Work task - The expected output is exactly the lines below, starting at the line with "- La Dre Ilaria" and ending at the line with "2007 et achevé", both included; no other line belongs in it.

Content revision data
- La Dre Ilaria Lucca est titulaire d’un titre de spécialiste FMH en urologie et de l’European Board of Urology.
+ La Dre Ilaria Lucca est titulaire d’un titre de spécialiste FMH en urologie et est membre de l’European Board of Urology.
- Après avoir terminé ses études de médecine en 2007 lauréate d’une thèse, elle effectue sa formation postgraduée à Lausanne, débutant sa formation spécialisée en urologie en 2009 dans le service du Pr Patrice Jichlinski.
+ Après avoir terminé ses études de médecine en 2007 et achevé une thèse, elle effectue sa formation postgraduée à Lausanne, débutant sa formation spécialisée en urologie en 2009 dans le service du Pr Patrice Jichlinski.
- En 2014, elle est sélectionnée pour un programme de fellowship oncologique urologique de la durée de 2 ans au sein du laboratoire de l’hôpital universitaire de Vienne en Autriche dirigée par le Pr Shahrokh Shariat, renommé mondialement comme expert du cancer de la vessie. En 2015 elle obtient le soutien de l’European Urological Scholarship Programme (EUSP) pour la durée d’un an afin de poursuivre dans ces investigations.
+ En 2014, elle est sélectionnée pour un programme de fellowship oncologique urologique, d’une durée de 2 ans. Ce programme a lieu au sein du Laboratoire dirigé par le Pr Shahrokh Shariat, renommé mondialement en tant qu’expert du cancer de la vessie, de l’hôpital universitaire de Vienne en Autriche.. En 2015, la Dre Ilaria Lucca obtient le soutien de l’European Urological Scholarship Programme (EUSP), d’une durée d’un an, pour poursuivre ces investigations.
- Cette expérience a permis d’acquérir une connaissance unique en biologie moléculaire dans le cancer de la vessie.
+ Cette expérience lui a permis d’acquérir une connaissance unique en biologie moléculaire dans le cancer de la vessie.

...

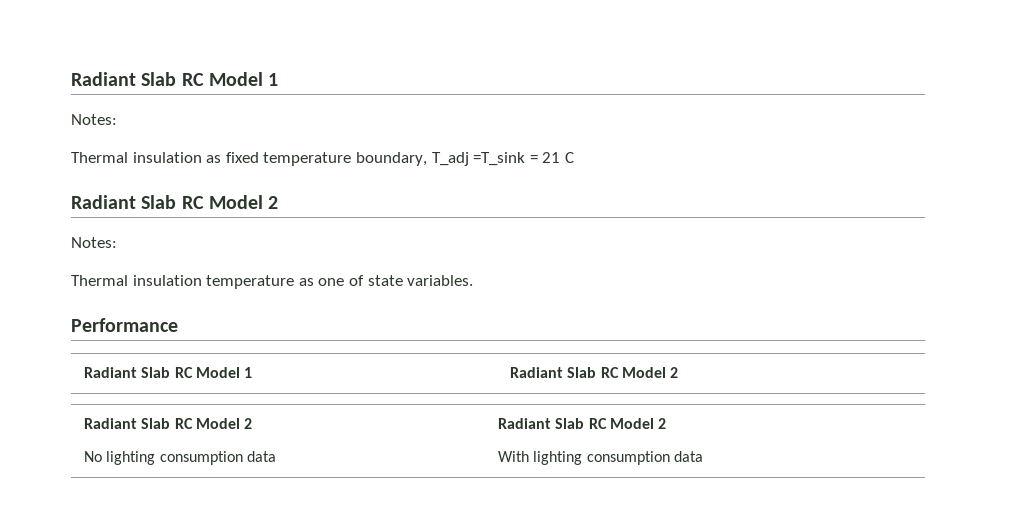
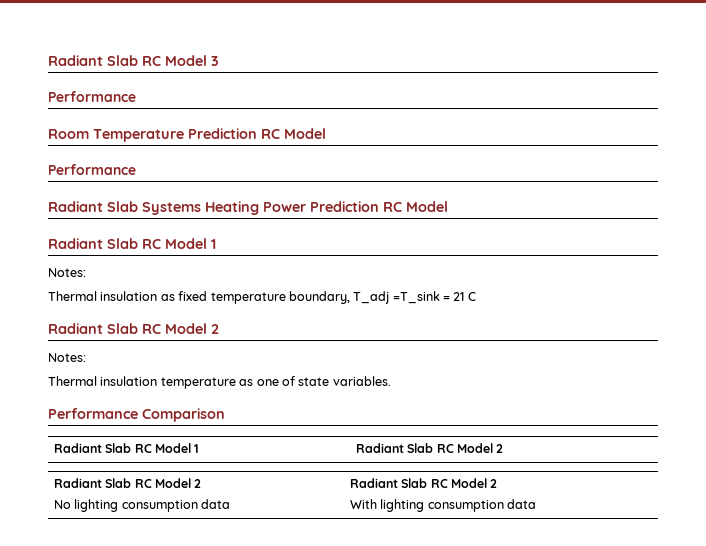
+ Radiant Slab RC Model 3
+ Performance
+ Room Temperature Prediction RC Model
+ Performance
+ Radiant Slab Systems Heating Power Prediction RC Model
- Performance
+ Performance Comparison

Task answer -
- La Dre Ilaria Lucca est titulaire d’un titre de spécialiste FMH en urologie et de l’European Board of Urology.
+ La Dre Ilaria Lucca est titulaire d’un titre de spécialiste FMH en urologie et est membre de l’European Board of Urology.
- Après avoir terminé ses études de médecine en 2007 lauréate d’une thèse, elle effectue sa formation postgraduée à Lausanne, débutant sa formation spécialisée en urologie en 2009 dans le service du Pr Patrice Jichlinski.
+ Après avoir terminé ses études de médecine en 2007 et achevé une thèse, elle effectue sa formation postgraduée à Lausanne, débutant sa formation spécialisée en urologie en 2009 dans le service du Pr Patrice Jichlinski.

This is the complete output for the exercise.